Are we betraying our roots by speaking English with ease? Or are we just adapting, as generations before us have? Can we truly claim a language if we struggle to find words in it?
Perhaps the answer lies not in choosing one over the other but in finding balance. In remembering that knowing English doesn’t mean we must forget our mother tongues. That we can speak in English and still dream in the language of our childhood. That we don’t have to let go of grandma’s words just because we’ve mastered the Queen’s English.
Because fluency is not just about speaking—it’s about understanding. It’s about remembering that language is more than just words; it’s the sound of home, the echo of our ancestors, the thread that ties us to the ones who came before us.
holding onto our mother tongues
Maybe the solution isn’t as complicated as we think. Maybe it’s as simple as speaking more to our parents in their language, as listening to old songs and repeating the lyrics.
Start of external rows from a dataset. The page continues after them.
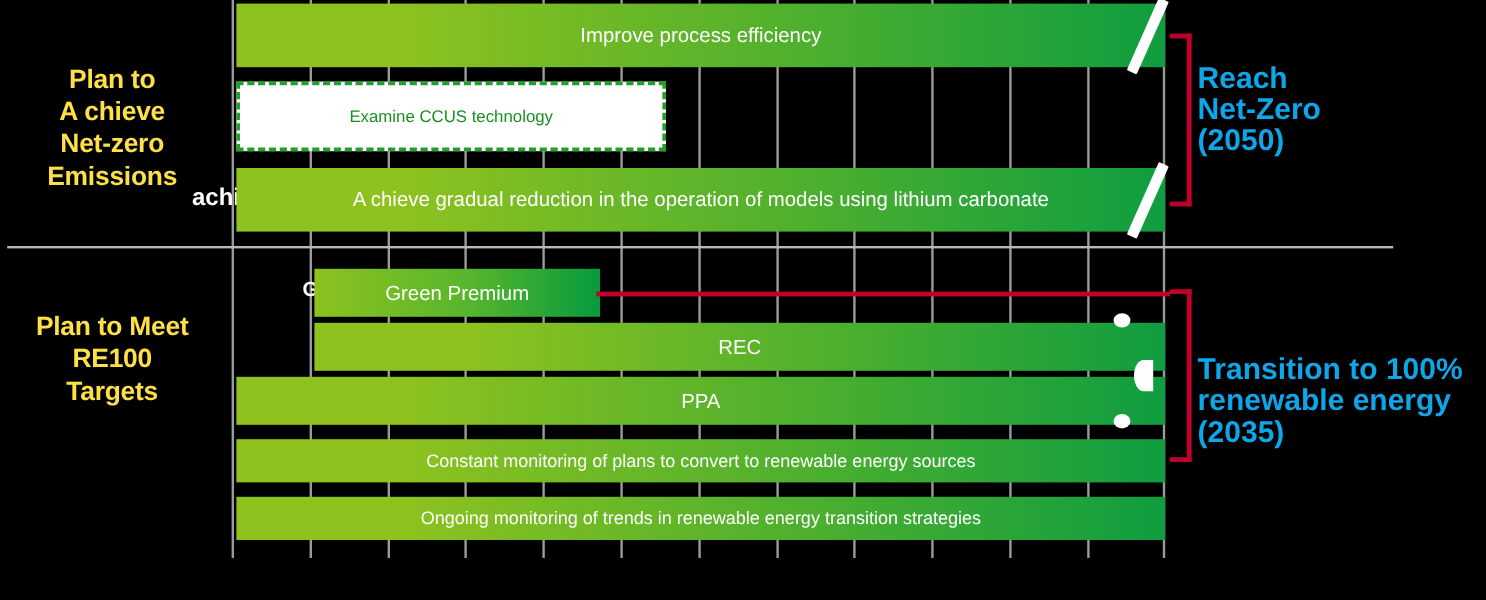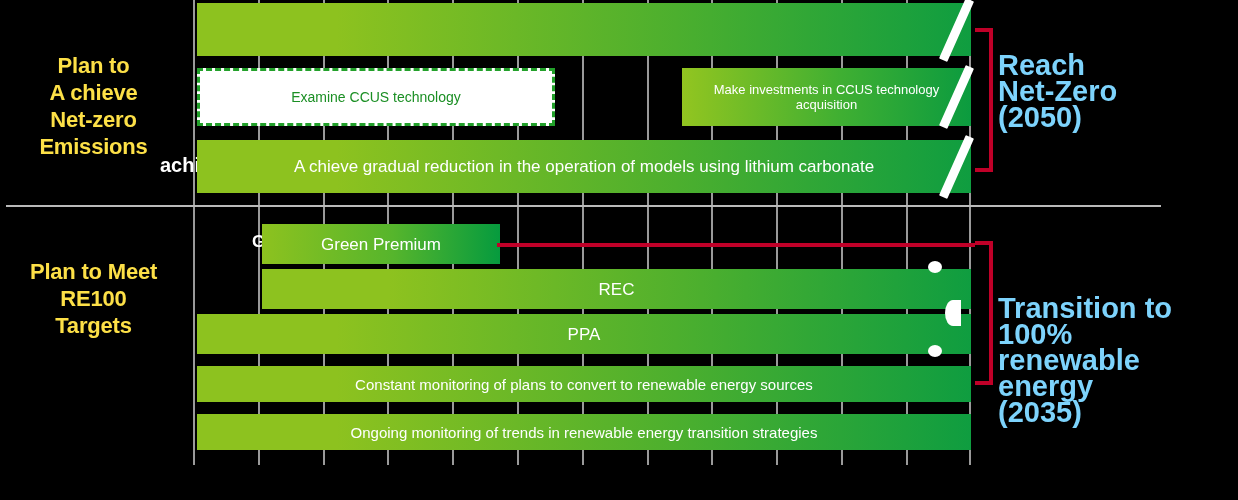--- a/index.html
+++ b/index.html
@@ -219,6 +219,7 @@
   <div class="fragment" id="frag-green">G</div>
 
   <div class="bar grad big" style="left:197px; top:3px; width:774px; height:53px;">
+    <span class="bar-text">Improve process efficiency</span>
     <div class="slash" style="right:10px; top:-6px; height:66px;"></div>
   </div>
 

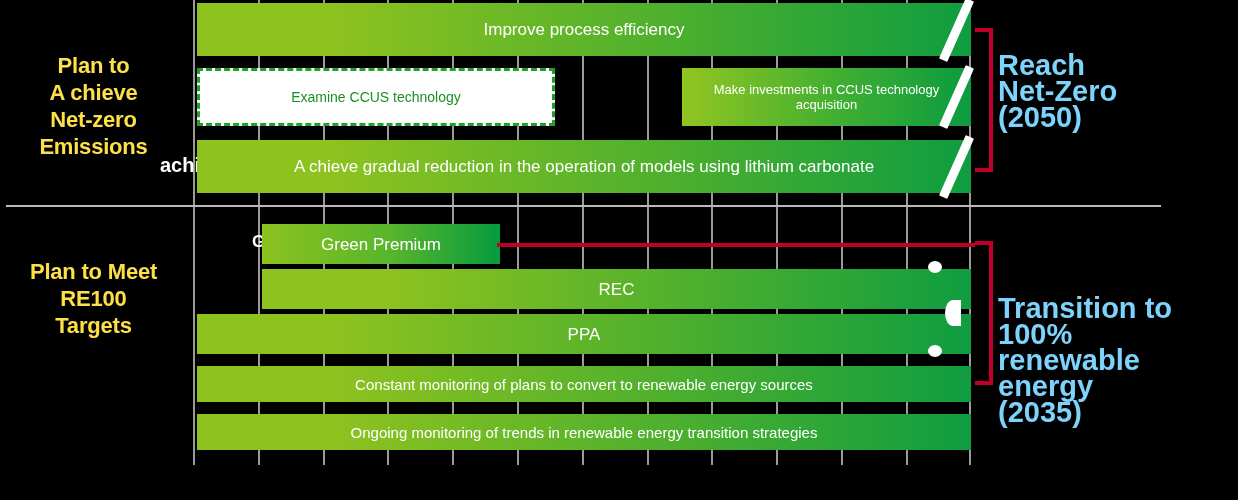--- a/index.html
+++ b/index.html
@@ -35,9 +35,9 @@
   
   .outcome-label {
     position: absolute;
-    color: #7dd3fc;
+    color: #0ea5e9;
     font-weight: bold;
-    font-size: 29px;
+    font-size: 25px;
     line-height: 26px;
     text-align: left;
     white-space: pre-line;

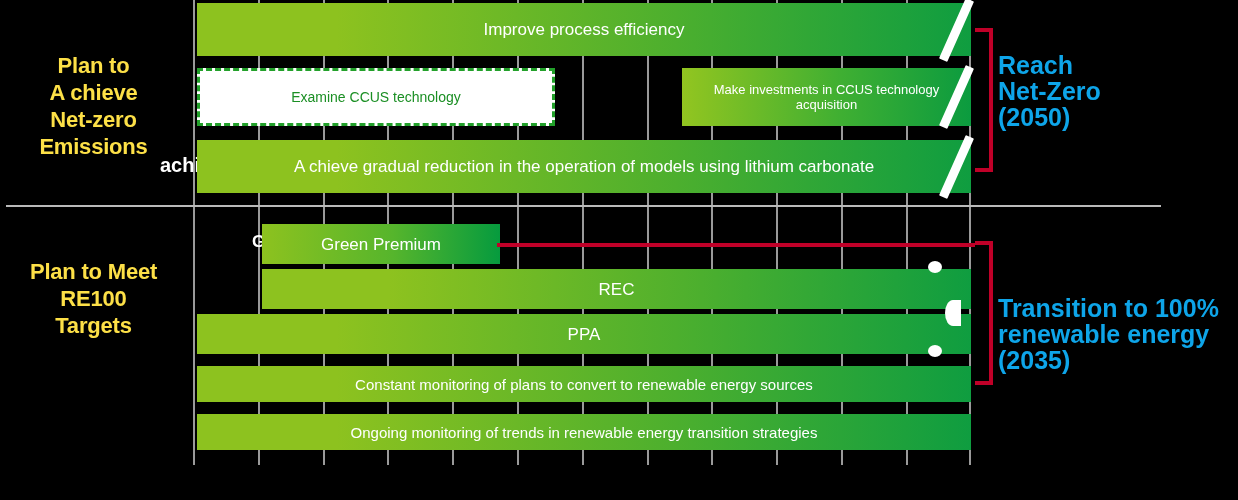--- a/index.html
+++ b/index.html
@@ -230,10 +230,6 @@
     </div>
 
 
-    <div class="seg green" style="left:485px; top:0px; width:289px; height:58px;">
-      <span class="bar-text">Make investments in CCUS technology acquisition</span>
-      <div class="slash" style="position:absolute; right:10px; top:-4px; height:66px;"></div>
-    </div>
   </div>
 
   <div class="bar grad big" style="left:197px; top:140px; width:774px; height:53px;">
Maybe it’s in reading poetry in our mother tongue, in laughing at the wordplay, in taking pride in how rich our languages are.
Maybe it’s in passing those words forward—teaching younger siblings and cousins the lullabies we were once sung, making sure they know that their heritage is not something to be hidden behind perfect English pronunciation.
If the olive trees knew the hands that planted them, their oil would become tears. And if language knew the ones who abandoned it, it would become a lament.
Mahmoud Darwish
Because, in the end, language is not a test we must pass or a side we must choose. It is a bridge—one that connects who we were as children to who we are becoming. It is the laughter of friends who switch between tongues mid-sentence, the comfort of a mother’s words after a long day, the quiet pride of understanding a poem in the language of our ancestors.
We are not losing one to gain the other; we are carrying both, letting them shape us in different ways. And maybe that is the real gift—to belong to more than one world, to speak in many voices, and to know that, no matter the language, home will always understand.